What to do
Could you write out, exactly as they stand, only the lines in the listing below from the line with "-27,10 +27,10 @@" to the line with "overflow: hidden;", both ends included, without the pictures?

Records for the exercise
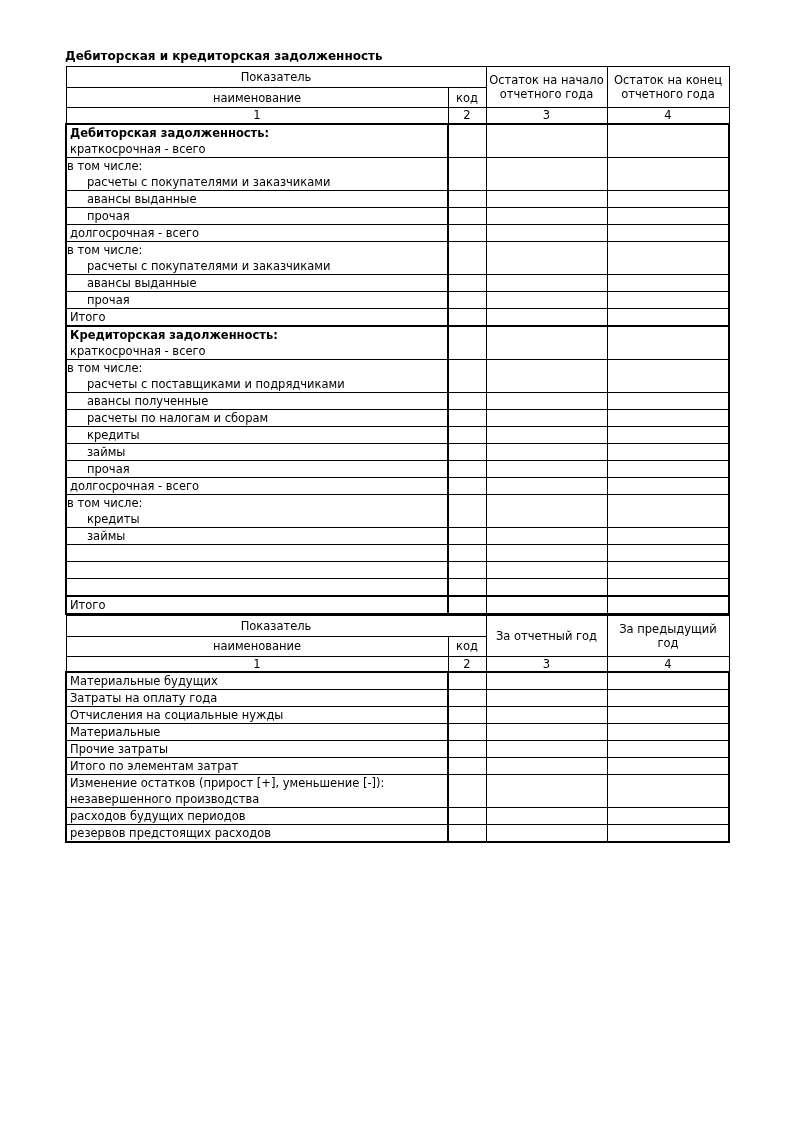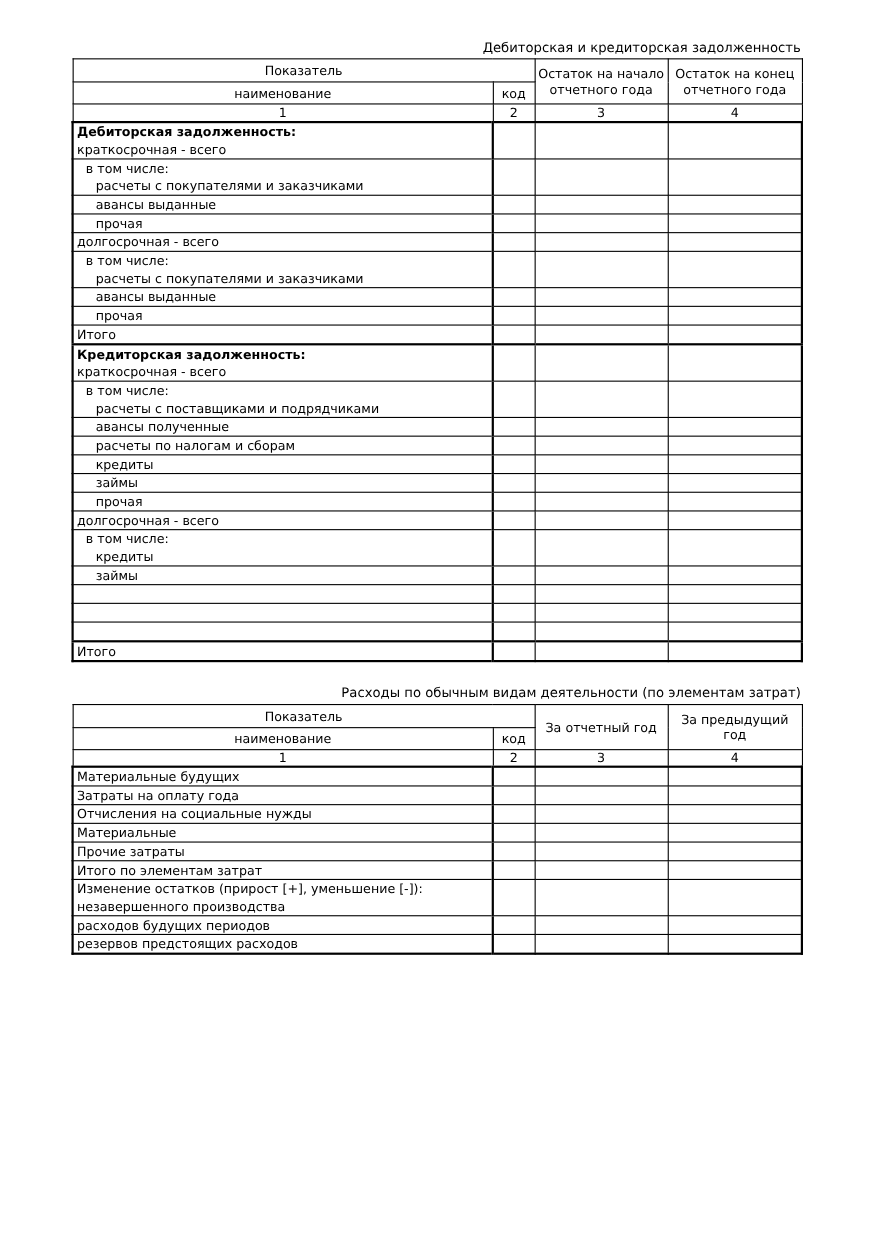--- a/index.html
+++ b/index.html
@@ -27,10 +27,10 @@
     margin-bottom: 6px;
   }
   .tbl-title {
-    text-align: right;
+    text-align: left;
     font-size: 12px;
-    font-weight: normal;
-    margin: 0 0 3px 0;
+    font-weight: bold;
+    margin: 13px 0 3px 0;
   }
   .tbl-title.second {
     margin-top: 21px;

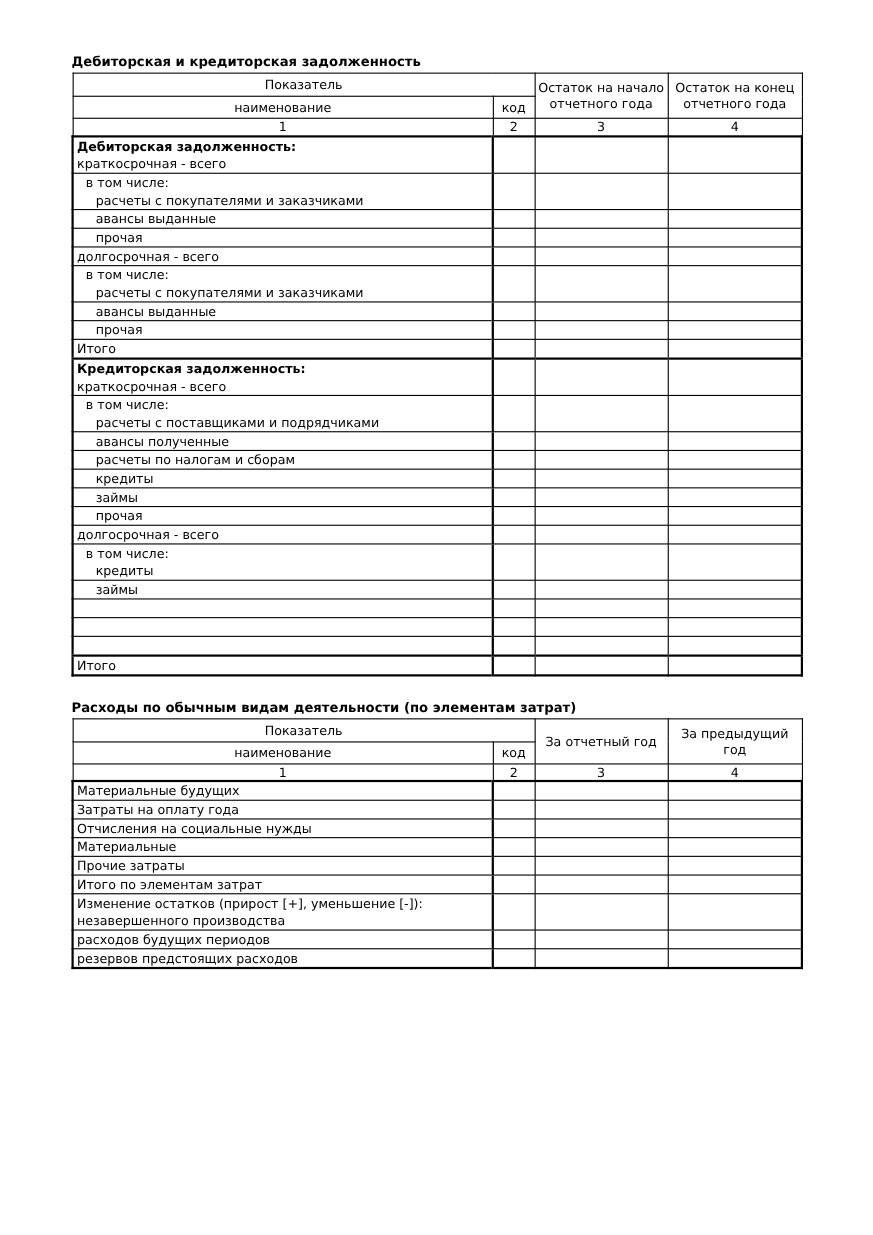--- a/index.html
+++ b/index.html
@@ -77,7 +77,7 @@
     overflow: hidden;
   }
   .indent-0 { padding-left: 3px; }
-  .indent-1 { padding-left: 11px; }
+  .indent-1 { }
   .indent-2 { padding-left: 20px; }
   .bold { font-weight: bold; }
 </style>

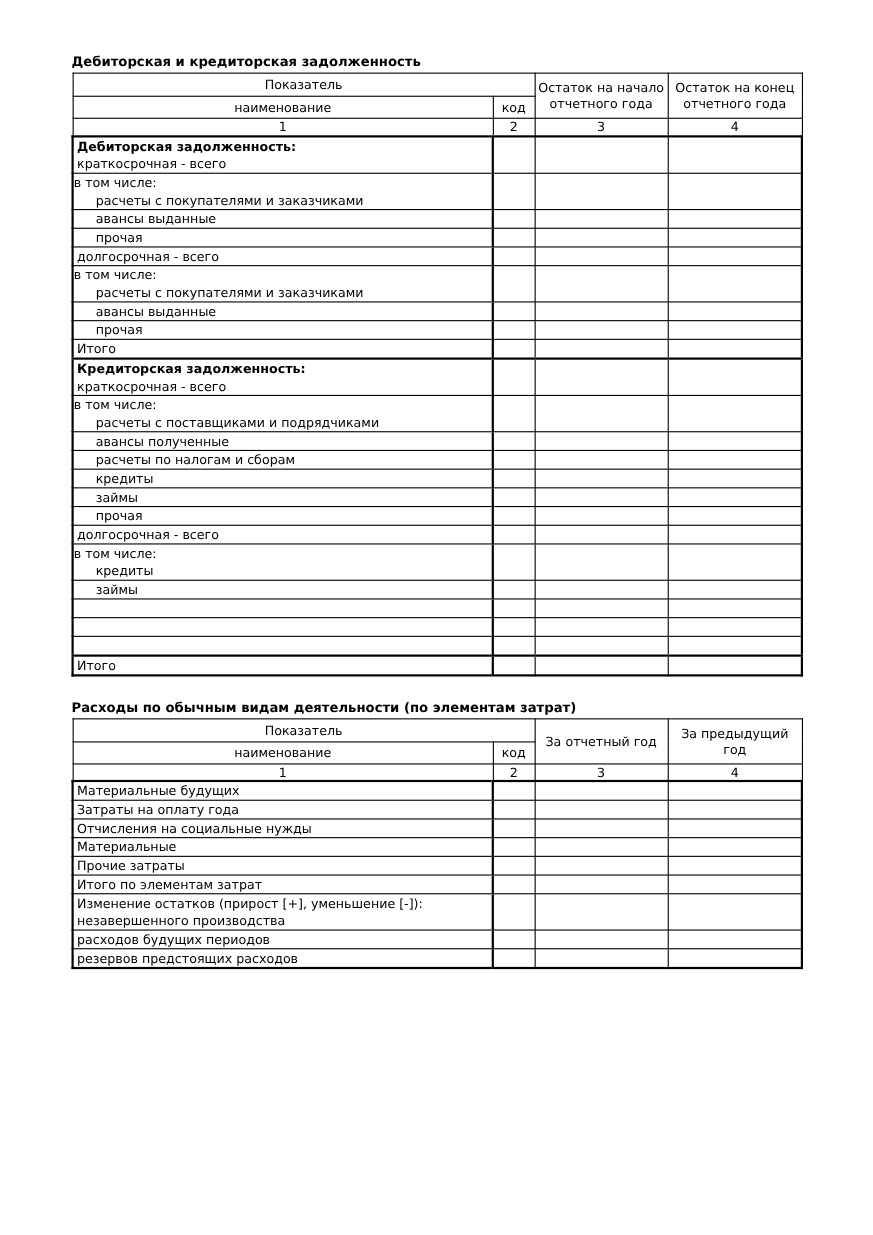--- a/index.html
+++ b/index.html
@@ -307,7 +307,6 @@
       </tbody>
   </table>
 
-  <div class="tbl-title second">Расходы по обычным видам деятельности (по элементам затрат)</div>
 
   <table class="form-table">
     <colgroup>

Written response
@@ -27,10 +27,10 @@
     margin-bottom: 6px;
   }
   .tbl-title {
-    text-align: right;
+    text-align: left;
     font-size: 12px;
-    font-weight: normal;
-    margin: 0 0 3px 0;
+    font-weight: bold;
+    margin: 13px 0 3px 0;
   }
   .tbl-title.second {
     margin-top: 21px;

--- a/index.html
+++ b/index.html
@@ -77,7 +77,7 @@
     overflow: hidden;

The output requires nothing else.